◆ TASK DESCRIPTION ◆
Leave the pictures out. Return all other data exactly.

◆ RECORDS SHOWN ◆
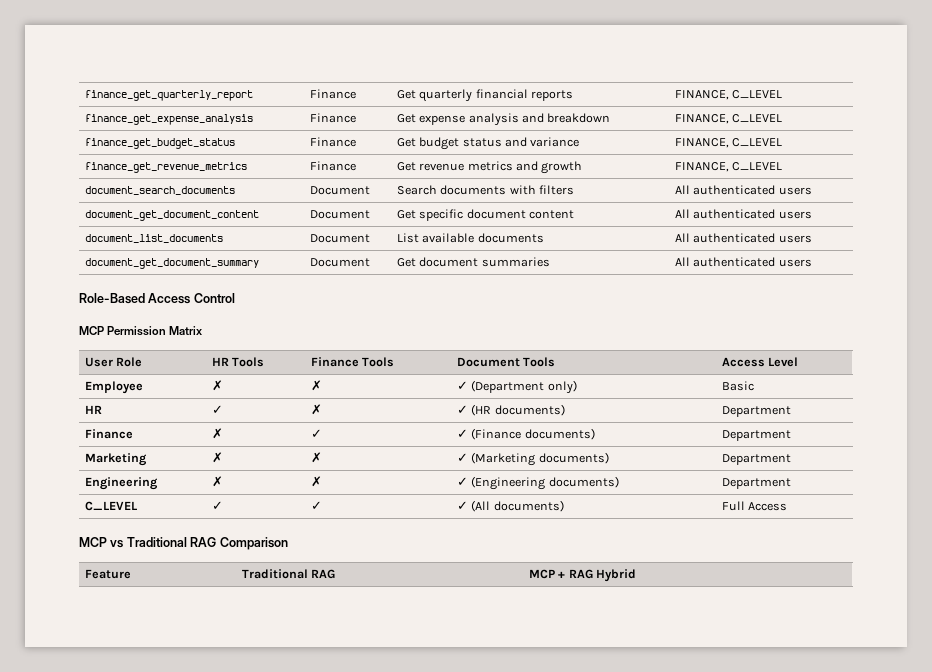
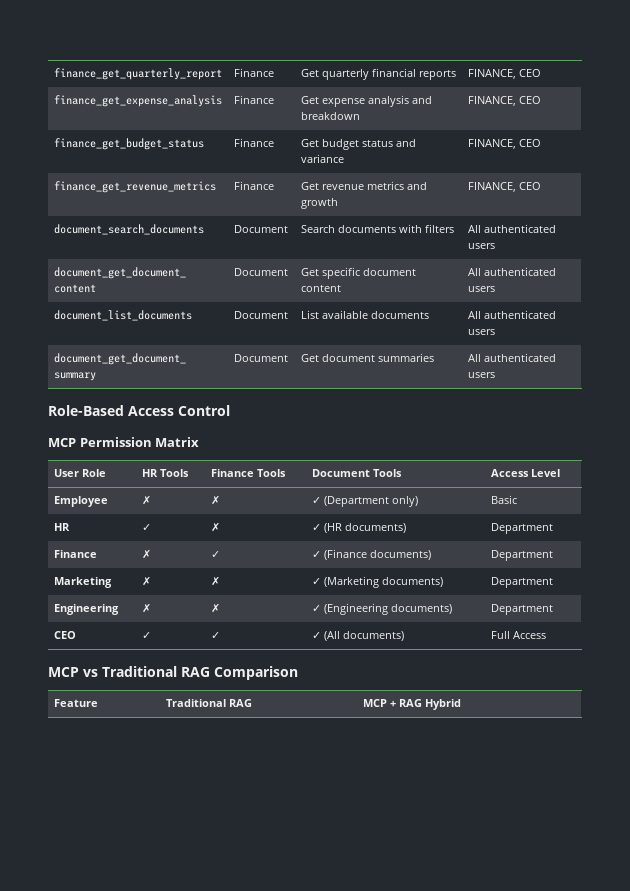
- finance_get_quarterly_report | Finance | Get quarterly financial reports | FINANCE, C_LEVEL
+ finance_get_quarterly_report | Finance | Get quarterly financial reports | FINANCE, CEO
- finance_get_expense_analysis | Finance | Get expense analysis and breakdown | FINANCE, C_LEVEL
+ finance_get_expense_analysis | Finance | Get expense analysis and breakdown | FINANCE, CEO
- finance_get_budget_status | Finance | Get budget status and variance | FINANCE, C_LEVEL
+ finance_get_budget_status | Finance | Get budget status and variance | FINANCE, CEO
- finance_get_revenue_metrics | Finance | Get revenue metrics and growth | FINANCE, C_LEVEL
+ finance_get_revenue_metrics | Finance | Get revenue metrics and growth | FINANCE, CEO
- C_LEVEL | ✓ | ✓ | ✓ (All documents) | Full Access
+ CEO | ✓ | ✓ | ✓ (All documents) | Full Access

◆ EXERCISE SOLUTION ◆
- finance_get_quarterly_report | Finance | Get quarterly financial reports | FINANCE, C_LEVEL
+ finance_get_quarterly_report | Finance | Get quarterly financial reports | FINANCE, CEO
- finance_get_expense_analysis | Finance | Get expense analysis and breakdown | FINANCE, C_LEVEL
+ finance_get_expense_analysis | Finance | Get expense analysis and breakdown | FINANCE, CEO
- finance_get_budget_status | Finance | Get budget status and variance | FINANCE, C_LEVEL
+ finance_get_budget_status | Finance | Get budget status and variance | FINANCE, CEO
- finance_get_revenue_metrics | Finance | Get revenue metrics and growth | FINANCE, C_LEVEL
+ finance_get_revenue_metrics | Finance | Get revenue metrics and growth | FINANCE, CEO
- C_LEVEL | ✓ | ✓ | ✓ (All documents) | Full Access
+ CEO | ✓ | ✓ | ✓ (All documents) | Full Access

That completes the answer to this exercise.